Pembagian ayam kampung dilakukan sebagai inisiatif Pemerintah Desa Tengah dalam membantu warga yang membutuhkan. Hewan ternak ini disalurkan kepada keluarga yang telah terdata oleh kepala dusun (kadus) untuk mendukung peningkatan perekonomian mereka.
Serka Suryanto menyampaikan bahwa program ini bertujuan untuk mendorong masyarakat mengembangkan peternakan sebagai bagian dari ketahanan pangan. “Ayam kampung yang dibagikan dapat menjadi peluang usaha, karena cepat berkembang biak dan berpotensi menambah pemasukan bagi keluarga penerima,” ujarnya.

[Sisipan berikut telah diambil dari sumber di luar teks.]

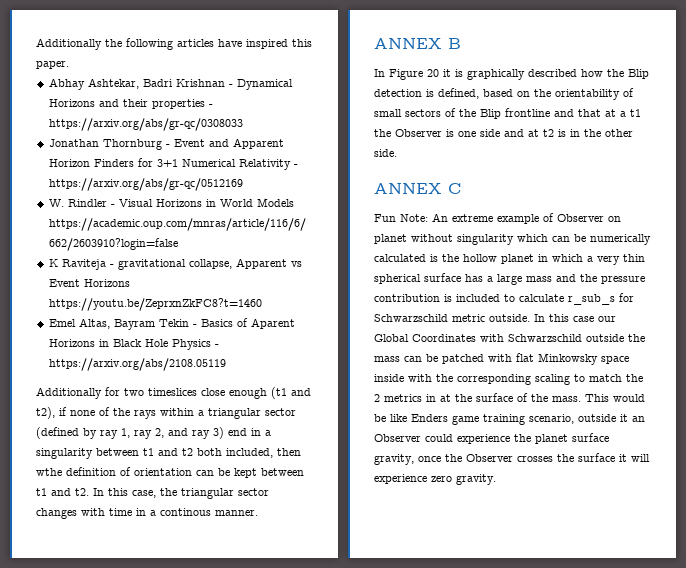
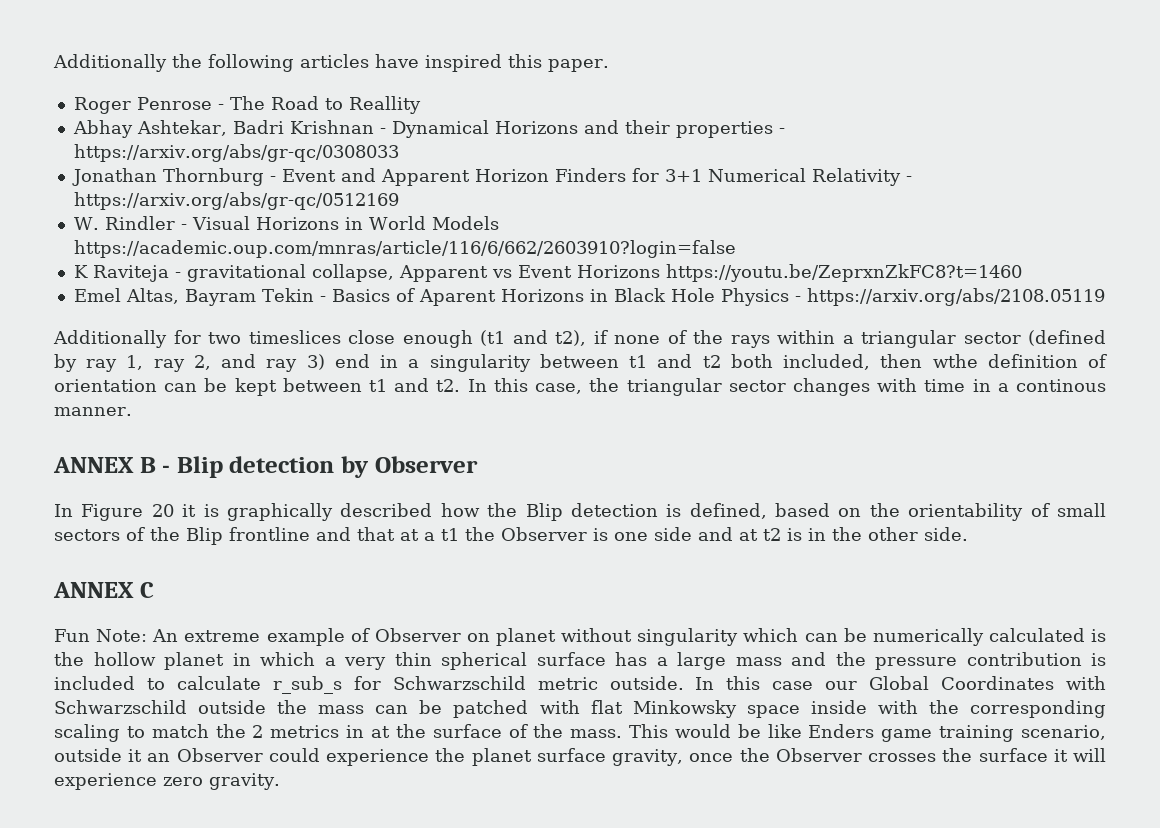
+ Roger Penrose - The Road to Reallity
- ANNEX B
+ ANNEX B - Blip detection by Observer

Program ini juga diharapkan dapat meningkatkan kesadaran masyarakat terhadap pentingnya memanfaatkan sumber daya lokal. Selain itu, Babinsa menegaskan bahwa ketahanan pangan hewani merupakan bagian penting dari strategi pembangunan desa yang berkelanjutan.
Kepala Desa Tengah mengapresiasi kehadiran Babinsa dalam kegiatan ini. Menurutnya, pendampingan dari TNI memberikan rasa percaya diri kepada warga untuk lebih serius dalam memanfaatkan bantuan yang diberikan.
Warga yang menerima bantuan menyambut baik program tersebut. Salah seorang penerima, Bapak Hadi, mengungkapkan rasa terima kasihnya. “Dengan bantuan ini, kami merasa terbantu untuk memulai beternak ayam dan berharap hasilnya bisa membantu kebutuhan keluarga,” tuturnya.
Babinsa Desa Tengah berharap warga memanfaatkan bantuan dengan optimal. “Kami ingin semua bantuan ini dikembangkan dengan baik agar dapat meningkatkan kesejahteraan dan menggerakkan roda perekonomian masyarakat,” kata Serka Suryanto.
Program ketahanan pangan hewani di Desa Tengah ini diharapkan menjadi contoh bagi desa lain dalam mengembangkan sumber daya lokal. Kolaborasi antara pemerintah desa dan TNI menjadi kunci keberhasilan program ini untuk mencapai tujuan yang diinginkan.